The disconnect between the on-field results and what was happening off the field is jarring. Ricciardi lowered payroll in his first few years in Toronto, and coupled with greater revenue sharing, helped the Jays into the black. He was rewarded for this with a contract extension that runs through 2010, matching the Burnett and Ryan terms. On the field, though, the Jays are in disarray, with few Ricciardi-era homegrown players making contributions, scores of millions wasted on free agents, and 2007 shaping up as yet another lost season.

The Jays haven’t been relevant past Labor Day since Cito Gaston was in the dugout, and a peek at the 25-man roster shows just Aaron Hill, Casey Janssen, and Shawn Marcum as farm products acquired since 2002 having a positive impact in big league ballgames. Ricciardi famously complained about the payrolls of the Yankees and Red Sox in 2006, but both of those teams have produced more talent internally in the last few years than the Jays have. Until you can point to more than Aaron Hill and Shawn Marcum, complaining about payroll differences is just whining.

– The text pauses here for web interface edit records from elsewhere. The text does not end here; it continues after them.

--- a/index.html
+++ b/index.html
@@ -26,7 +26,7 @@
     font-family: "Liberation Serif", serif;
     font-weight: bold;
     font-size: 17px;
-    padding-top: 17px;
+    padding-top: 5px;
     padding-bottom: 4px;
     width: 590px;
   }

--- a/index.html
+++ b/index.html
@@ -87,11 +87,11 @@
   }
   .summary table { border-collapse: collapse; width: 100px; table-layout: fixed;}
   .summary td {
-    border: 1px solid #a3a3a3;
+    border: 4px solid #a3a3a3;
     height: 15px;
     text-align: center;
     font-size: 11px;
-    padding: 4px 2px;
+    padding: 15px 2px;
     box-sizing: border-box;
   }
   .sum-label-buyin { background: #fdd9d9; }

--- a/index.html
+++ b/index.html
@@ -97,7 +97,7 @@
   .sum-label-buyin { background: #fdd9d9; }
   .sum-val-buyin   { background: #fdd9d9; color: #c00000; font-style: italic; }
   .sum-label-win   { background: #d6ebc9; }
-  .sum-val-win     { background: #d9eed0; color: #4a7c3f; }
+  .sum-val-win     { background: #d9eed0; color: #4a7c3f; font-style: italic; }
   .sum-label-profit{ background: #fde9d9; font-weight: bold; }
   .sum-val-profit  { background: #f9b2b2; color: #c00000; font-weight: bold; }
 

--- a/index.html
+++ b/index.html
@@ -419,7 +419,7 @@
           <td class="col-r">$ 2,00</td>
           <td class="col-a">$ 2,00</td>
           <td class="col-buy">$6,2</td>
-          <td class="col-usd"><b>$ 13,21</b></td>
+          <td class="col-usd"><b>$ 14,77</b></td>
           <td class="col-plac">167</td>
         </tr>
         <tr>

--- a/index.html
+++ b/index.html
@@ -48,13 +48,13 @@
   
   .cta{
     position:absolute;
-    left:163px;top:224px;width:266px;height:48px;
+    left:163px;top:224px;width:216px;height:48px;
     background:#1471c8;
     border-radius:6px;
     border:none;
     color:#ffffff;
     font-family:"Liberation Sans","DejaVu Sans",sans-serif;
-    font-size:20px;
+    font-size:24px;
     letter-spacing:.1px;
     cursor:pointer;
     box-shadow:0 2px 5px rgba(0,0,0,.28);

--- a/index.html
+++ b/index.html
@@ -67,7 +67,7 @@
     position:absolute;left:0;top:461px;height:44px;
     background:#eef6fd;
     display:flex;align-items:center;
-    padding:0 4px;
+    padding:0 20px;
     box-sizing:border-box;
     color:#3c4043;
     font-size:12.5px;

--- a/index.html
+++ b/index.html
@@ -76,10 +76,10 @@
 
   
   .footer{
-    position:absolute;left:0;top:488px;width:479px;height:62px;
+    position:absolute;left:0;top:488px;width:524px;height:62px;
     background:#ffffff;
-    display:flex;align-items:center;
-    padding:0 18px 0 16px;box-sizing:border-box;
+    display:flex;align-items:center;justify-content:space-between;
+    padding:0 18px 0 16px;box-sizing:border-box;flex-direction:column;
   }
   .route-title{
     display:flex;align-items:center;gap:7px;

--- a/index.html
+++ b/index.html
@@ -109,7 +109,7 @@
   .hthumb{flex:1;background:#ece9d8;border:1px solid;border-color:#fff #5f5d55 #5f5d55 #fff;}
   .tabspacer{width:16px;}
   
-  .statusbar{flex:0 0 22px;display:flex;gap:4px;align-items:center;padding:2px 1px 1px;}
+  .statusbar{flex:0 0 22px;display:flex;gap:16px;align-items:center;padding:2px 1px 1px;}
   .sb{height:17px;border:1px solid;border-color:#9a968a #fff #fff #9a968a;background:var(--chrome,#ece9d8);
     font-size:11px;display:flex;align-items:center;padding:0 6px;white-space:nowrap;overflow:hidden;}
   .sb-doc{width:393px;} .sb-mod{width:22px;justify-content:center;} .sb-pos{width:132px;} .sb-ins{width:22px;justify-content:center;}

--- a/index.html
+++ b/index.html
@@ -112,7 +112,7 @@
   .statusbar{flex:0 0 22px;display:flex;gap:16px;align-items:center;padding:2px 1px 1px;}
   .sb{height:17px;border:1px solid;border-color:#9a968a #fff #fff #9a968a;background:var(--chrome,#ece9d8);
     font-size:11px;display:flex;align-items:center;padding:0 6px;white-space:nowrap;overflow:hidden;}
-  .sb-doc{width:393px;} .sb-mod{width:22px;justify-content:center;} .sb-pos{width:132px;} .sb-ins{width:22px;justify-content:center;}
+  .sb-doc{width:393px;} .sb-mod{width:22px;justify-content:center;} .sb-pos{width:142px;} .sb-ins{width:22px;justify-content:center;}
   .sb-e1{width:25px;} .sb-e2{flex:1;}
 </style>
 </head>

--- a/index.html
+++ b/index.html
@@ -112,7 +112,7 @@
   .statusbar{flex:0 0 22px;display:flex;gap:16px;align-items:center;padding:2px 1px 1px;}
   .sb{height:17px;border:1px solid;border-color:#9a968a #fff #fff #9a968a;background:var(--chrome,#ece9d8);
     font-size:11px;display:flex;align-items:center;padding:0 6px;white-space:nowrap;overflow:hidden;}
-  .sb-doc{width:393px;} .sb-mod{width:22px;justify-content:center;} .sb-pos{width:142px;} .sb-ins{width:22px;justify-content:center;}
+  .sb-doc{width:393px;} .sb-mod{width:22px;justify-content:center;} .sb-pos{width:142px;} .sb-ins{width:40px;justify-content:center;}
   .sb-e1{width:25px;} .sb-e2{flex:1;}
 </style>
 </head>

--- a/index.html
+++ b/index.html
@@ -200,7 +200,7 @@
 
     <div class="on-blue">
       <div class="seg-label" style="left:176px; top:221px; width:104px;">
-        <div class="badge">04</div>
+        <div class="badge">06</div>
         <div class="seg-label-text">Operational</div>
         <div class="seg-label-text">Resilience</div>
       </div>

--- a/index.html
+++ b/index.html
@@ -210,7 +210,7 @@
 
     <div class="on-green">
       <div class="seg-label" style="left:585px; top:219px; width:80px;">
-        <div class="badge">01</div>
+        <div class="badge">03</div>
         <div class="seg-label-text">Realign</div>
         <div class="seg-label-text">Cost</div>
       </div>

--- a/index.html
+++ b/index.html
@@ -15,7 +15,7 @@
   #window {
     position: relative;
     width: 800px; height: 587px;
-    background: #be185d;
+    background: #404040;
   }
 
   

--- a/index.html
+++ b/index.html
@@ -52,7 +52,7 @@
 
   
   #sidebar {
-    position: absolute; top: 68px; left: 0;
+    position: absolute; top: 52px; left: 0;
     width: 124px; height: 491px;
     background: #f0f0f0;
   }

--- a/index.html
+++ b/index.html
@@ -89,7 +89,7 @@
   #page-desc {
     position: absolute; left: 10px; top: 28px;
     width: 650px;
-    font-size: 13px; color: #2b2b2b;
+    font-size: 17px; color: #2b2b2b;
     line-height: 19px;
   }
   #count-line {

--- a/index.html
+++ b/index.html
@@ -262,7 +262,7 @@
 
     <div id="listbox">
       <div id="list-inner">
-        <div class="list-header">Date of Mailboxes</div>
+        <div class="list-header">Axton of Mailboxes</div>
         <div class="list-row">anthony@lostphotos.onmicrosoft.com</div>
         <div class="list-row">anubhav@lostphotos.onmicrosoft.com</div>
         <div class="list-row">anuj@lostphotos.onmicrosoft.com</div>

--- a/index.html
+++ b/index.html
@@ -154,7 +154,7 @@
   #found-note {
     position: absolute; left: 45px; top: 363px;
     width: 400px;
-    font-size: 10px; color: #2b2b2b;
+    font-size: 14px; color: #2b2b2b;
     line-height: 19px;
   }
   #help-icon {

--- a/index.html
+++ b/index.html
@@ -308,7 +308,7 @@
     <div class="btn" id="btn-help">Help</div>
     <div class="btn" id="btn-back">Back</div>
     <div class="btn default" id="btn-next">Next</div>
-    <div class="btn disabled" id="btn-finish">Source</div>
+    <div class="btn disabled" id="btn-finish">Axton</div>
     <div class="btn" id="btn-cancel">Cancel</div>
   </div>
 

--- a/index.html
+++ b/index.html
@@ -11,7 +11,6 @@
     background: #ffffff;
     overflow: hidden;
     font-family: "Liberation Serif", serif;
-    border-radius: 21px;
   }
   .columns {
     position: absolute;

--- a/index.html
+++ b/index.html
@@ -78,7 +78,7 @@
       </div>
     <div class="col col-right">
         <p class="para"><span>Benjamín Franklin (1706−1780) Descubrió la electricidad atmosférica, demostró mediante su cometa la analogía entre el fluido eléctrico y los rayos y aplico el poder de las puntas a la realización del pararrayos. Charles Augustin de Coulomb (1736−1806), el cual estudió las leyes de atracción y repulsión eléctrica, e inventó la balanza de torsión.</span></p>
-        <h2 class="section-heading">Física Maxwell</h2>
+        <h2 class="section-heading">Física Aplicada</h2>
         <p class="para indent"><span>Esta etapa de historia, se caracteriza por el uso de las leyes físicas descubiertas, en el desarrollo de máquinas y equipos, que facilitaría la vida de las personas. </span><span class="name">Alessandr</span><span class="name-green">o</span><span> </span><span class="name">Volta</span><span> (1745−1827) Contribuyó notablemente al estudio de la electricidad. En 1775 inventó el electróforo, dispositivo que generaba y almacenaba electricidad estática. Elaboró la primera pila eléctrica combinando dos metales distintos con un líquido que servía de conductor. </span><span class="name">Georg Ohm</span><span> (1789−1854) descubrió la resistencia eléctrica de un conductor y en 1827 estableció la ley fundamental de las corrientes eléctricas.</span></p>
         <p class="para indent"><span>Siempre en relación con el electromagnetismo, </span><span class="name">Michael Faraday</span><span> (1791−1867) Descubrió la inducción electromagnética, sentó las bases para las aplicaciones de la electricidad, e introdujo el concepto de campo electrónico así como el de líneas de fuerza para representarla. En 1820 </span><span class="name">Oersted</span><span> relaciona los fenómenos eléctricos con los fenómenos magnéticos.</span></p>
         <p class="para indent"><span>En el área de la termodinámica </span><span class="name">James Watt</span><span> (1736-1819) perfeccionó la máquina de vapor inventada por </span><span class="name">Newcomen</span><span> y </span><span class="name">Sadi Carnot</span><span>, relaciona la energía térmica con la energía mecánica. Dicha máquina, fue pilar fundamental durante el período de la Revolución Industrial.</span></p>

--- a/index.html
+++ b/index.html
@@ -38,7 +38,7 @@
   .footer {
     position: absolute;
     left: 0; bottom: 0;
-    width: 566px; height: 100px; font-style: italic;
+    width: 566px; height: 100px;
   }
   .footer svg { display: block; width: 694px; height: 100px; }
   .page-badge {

The line of demarcation appears to be 2004. The Jays came into that season expecting to contend for the Wild Card, and posssibly even the AL East crown. An endless series of injuries destroyed those plans and led to a 67-94 finish. The problem wasn’t with the underlying plan, which was solid-the 2004 Blue Jays were simply snakebit, losing most of the lineup for 20 or more games, ace Roy Halladay for 10 weeks, and seeing their bullpen implode at midseason. It was an off year, not an indictment of the plan.

Ricciardi got off track that winter, and has never recovered. The signing of over-the-hill third baseman Corey Koskie cost the team its 2005 first-round pick (Ed. Note: this is wrong; signing Koskie cost the Jays their second-round pick.–JSS), made an already crowded infield situation worse, and did absolutely nothing to change the team’s chances of making the postseason. The Koskie signing cost just $15 million, but it marked a change in Ricciardi’s approach, and eventually would lead to the ill-conceived Orlando Hudson deal and, by extension, the $102-million folly.

Near the end of the 2004 season, J.P. Ricciardi was the target of a lot of ill-conceived criticism for the results on the field. In his first three seasons as the Jays’ GM, he had made a lot of good decisions and put the team on a track that should have led to success, but a spate of injuries and some bullpen issues made the Jays look a lot worse than they were.

Now, in mid-2007, the results on the field haven’t changed, but the process is indefensible. Ricciardi is no longer a young GM inheriting a tough situation, he’s a six-year veteran who doesn’t make good decisions and doesn’t produce results in spite of himself. The Blue Jays are a 76-win team with 84-win talent, an inflated payroll, an aging roster, and a poor farm system. They don’t do anything well, and the franchise cornerstones, Wells and Halladay, are exiting their primes without ever having played in a postseason game. Ricciardi’s job security is incongruous-hey, Ted, not only is the emperor naked, but the body ain’t much to look at.

I had to do a lot of editing to realize that I shouldn’t be doing that job. There’s no shame in recognizing the limits of your skills, and focusing on the things you do well. J.P. Ricciardi may be one hell of a scout, able to spot talent and evaluate the relative merits of baseball players with his eyes. What he may not be able to do is run a baseball team from the GM’s office. The accumlation of evidence that we have-his decisions, his processes, the results-over nearly six years is convincing.

As A.J. Burnett heads to the DL for the third time in 18 months with the Blue Jays, and B.J. Ryan slides over to make room for his highly-paid teammate, it’s time to at least ask the question-what is it that Ted Rogers is paying for through the end of 2010?